Yes. Immediately after. Everything was working, then the motherboard stopped working, so I swapped it, and could not boot into the drive.

Here are the contents (does it matter that I ran manjaro-chroot -a before running this command?)

[manjaro /]$ cat /etc/default/grub
GRUB_DEFAULT=saved
GRUB_TIMEOUT=5
GRUB_TIMEOUT_STYLE=hidden
GRUB_DISTRIBUTOR="Manjaro"
GRUB_CMDLINE_LINUX_DEFAULT="quiet udev.log_priority=3 pci=nomsi,noaer"
GRUB_CMDLINE_LINUX=""

# If you want to enable the save default function, uncomment the following
# line, and set GRUB_DEFAULT to saved.
GRUB_SAVEDEFAULT=true

# Preload both GPT and MBR modules so that they are not missed
GRUB_PRELOAD_MODULES="part_gpt part_msdos"

# Uncomment to enable booting from LUKS encrypted devices
#GRUB_ENABLE_CRYPTODISK=y

# Uncomment to use basic console
GRUB_TERMINAL_INPUT=console

# Uncomment to disable graphical terminal
#GRUB_TERMINAL_OUTPUT=console

# The resolution used on graphical terminal
# note that you can use only modes which your graphic card supports via VBE
# you can see them in real GRUB with the command 'videoinfo'
GRUB_GFXMODE=auto

# Uncomment to allow the kernel use the same resolution used by grub
GRUB_GFXPAYLOAD_LINUX=keep

# Uncomment if you want GRUB to pass to the Linux kernel the old parameter
# format "root=/dev/xxx" instead of "root=/dev/disk/by-uuid/xxx"
#GRUB_DISABLE_LINUX_UUID=true

# Uncomment to disable generation of recovery mode menu entries
GRUB_DISABLE_RECOVERY=true

# Uncomment and set to the desired menu colors.  Used by normal and wallpaper
# modes only.  Entries specified as foreground/background.
GRUB_COLOR_NORMAL="light-gray/black"
GRUB_COLOR_HIGHLIGHT="green/black"

# Uncomment one of them for the gfx desired, a image background or a gfxtheme
#GRUB_BACKGROUND="/usr/share/grub/background.png"
GRUB_THEME="/usr/share/grub/themes/manjaro/theme.txt"

# Uncomment to get a beep at GRUB start
#GRUB_INIT_TUNE="480 440 1"

# Uncomment to ensure that the root filesystem is mounted read-only so that
# systemd-fsck can run the check automatically
GRUB_ROOT_FS_RO=true

# Uncomment this option to enable os-prober execution in the grub-mkconfig command
GRUB_DISABLE_OS_PROBER=false

Just did that. 2 things now:

In my BIOS I can boot from a GRUB partition of my NVMe, or the root partition (something like that). If I boot from the GRUB one, I get the exact same results as before. No change. If I boot from the other, I instantly get an error complaining about how grub_debug_malloc cannot be found. I’ve followed a few other threads on how to rectify this new issue, but none work or apply.

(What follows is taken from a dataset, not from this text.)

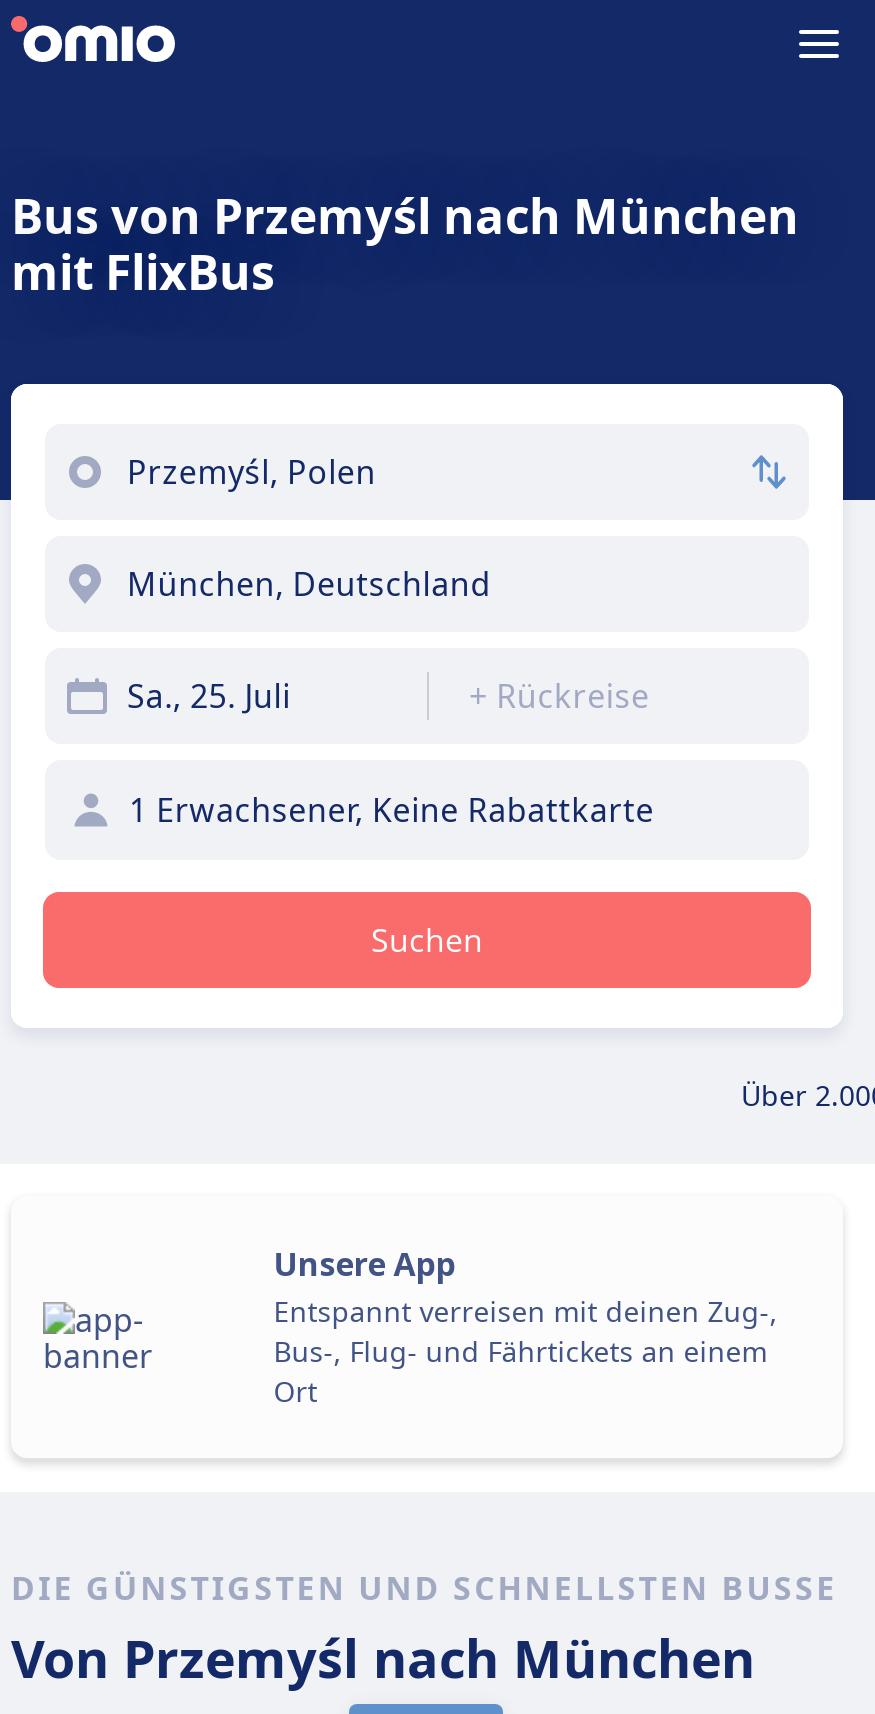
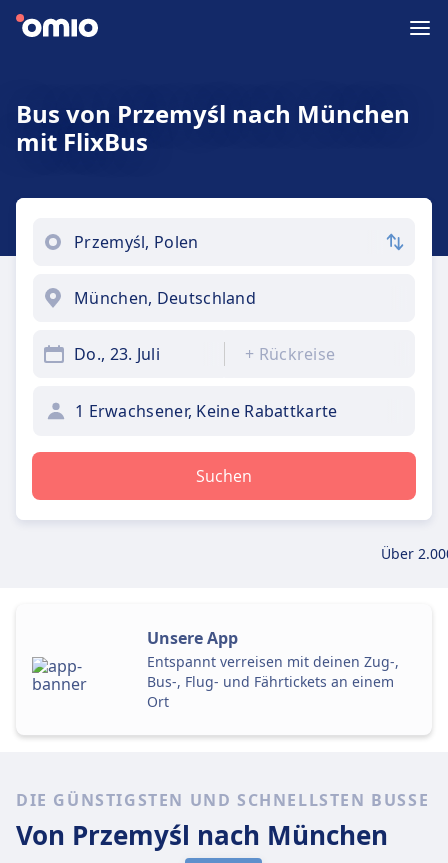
- Sa., 25. Juli
+ Do., 23. Juli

Some mention how I have to mount the correct partition to /boot/efi before I install or update grub, but when I check that is already done.

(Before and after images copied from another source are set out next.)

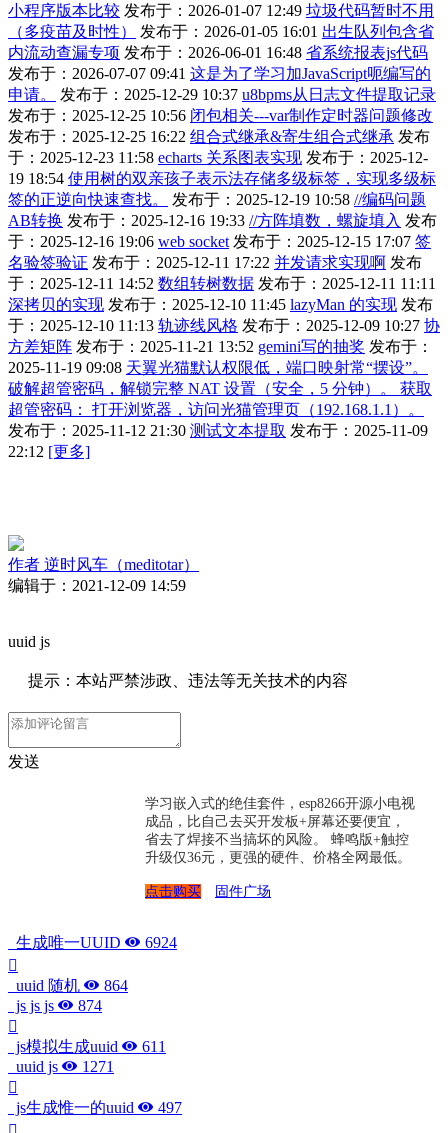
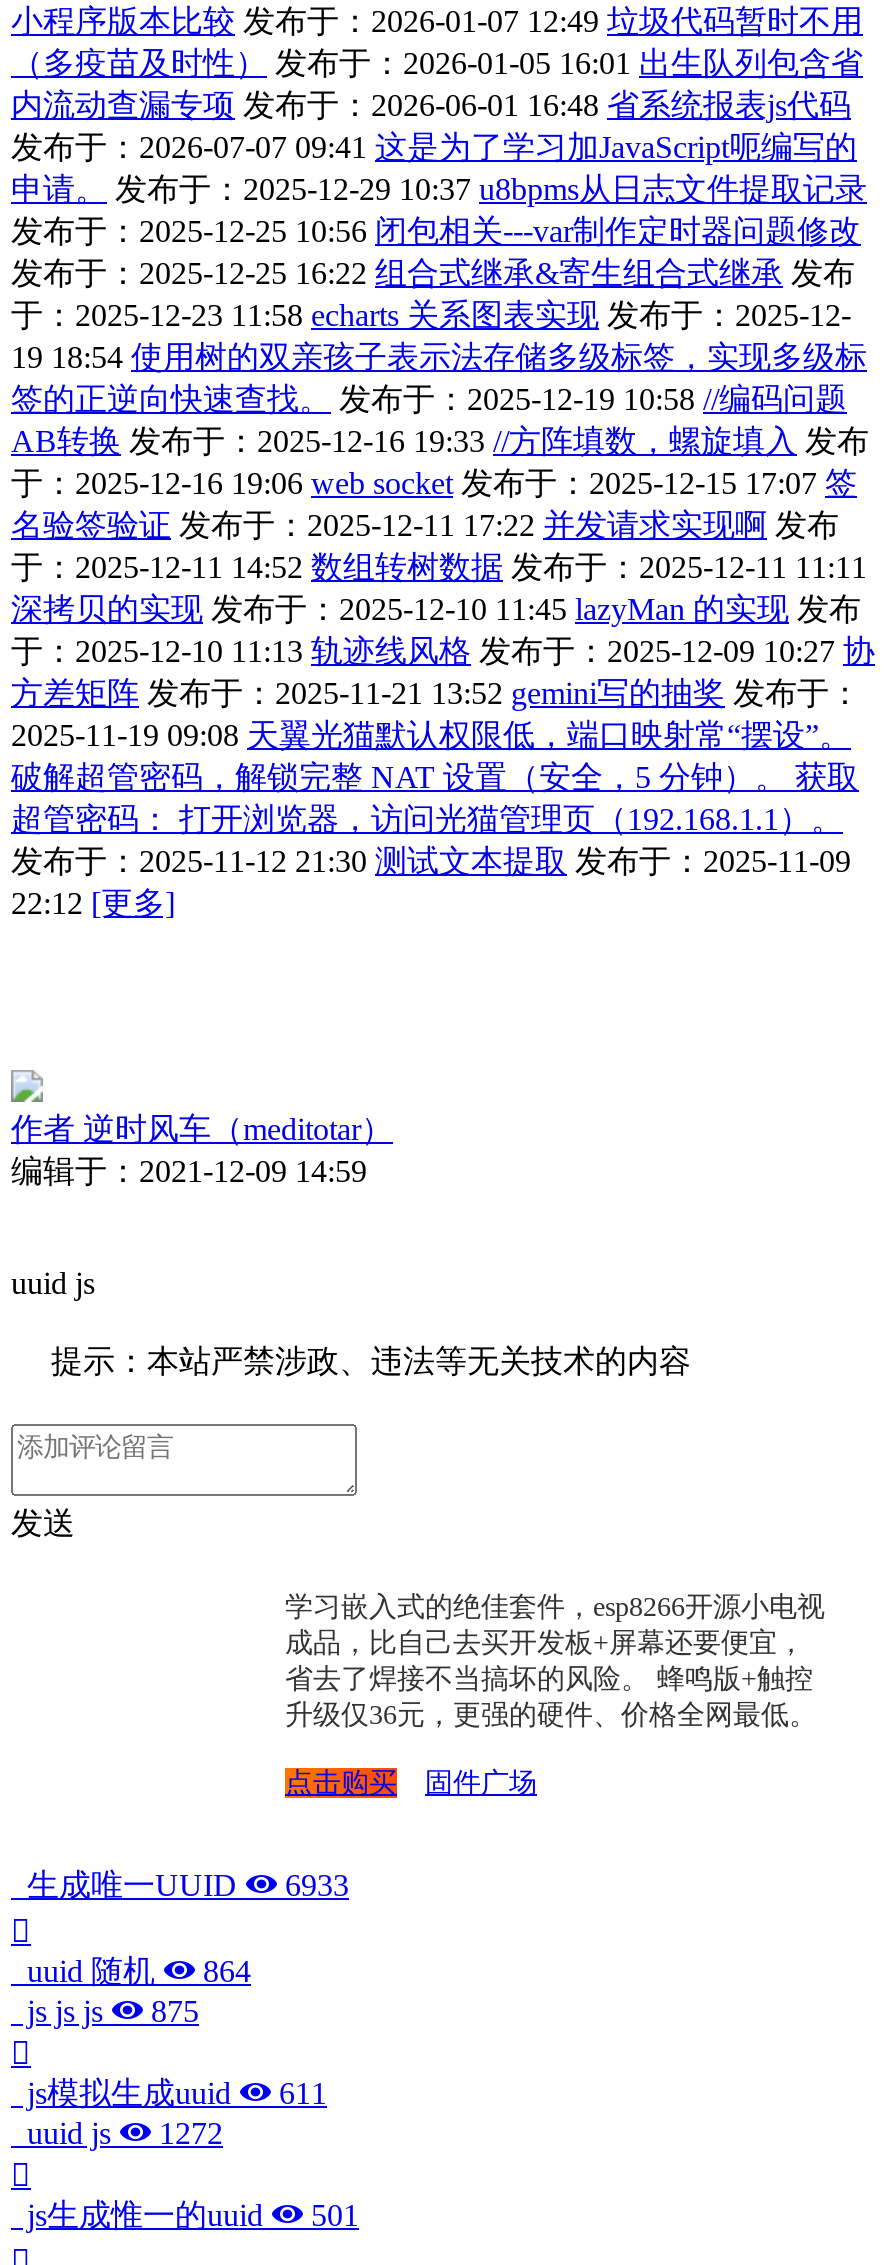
- 生成唯一UUID 6924
+ 生成唯一UUID 6933

- js js js 874
+ js js js 875

- uuid js 1271
+ uuid js 1272

- js生成惟一的uuid 497
+ js生成惟一的uuid 501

Can you elaborate? I’m not sure what you mean with those terms.


Let’s try to redo the steps again, but with some additional steps:

  1. Boot into a live USB and chroot (manjaro-chroot) into your Manjaro system

  2. Make sure that within this chroot, /boot/ and /boot/efi/ are both available

  3. Re-install Grub to the EFI partition using the grub-install tool
    3a. Normally, you can just run grub-install without any additional parameters, as it will automatically detect everything

  4. Modify the HOOKS array of your /etc/mkinitcpio.conf so that block is placed before autodetect
    4a. Rebuild the initramfs with mkinitcpio -P

  5. Modify the GRUB_CMDLINE_LINUX_DEFAULT entry in your /etc/default/grub to add the option nvme_load=YES
    5a. Update Grub’s menus with update-grub

  6. Exit the chroot and reboot.

Of course. I didn’t have it up when I typed it and I wasn’t confident that I was making much sense.

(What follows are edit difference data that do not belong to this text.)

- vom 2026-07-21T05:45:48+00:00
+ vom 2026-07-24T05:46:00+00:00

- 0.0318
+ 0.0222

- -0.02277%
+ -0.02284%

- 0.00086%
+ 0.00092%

When I hit DEL as it boots up and I get into the BIOS I can choose what drive I can boot from. After doing the steps suggested above, I see the following:

UEFI OS (M.2_1: GIGABYTE...) (1000.2GB)
GRUB (M.2_1: GIGABYTE...) (1000.2GB)

What I was saying is that if I choose the GRUB one, I get the same behavior that I got from my original post. If I try the UEFI one, I get the grub_debug_malloc error. The GRUB one didn’t show up until I reinstalled grub.


I just did your suggested steps, and now I have a 3rd option in my boot selection menu:
manjaro (M.2_1: GIGABYTE...) (1000.2GB)

Selecting it yields the same results as selecting the GRUB option, where it gives the same original can't find UUID error (and no grub menu is ever shown).

Another other ideas I can try?

I’m wondering if at this point I just throw in the towel and do a fresh re-install. If I use manjaro-chroot, will that allow me to get a list of all the things I have installed so I can install them again after I start over? Also, is there any danger in making a backup of my /home/<user> folder and just copying it to the new installation?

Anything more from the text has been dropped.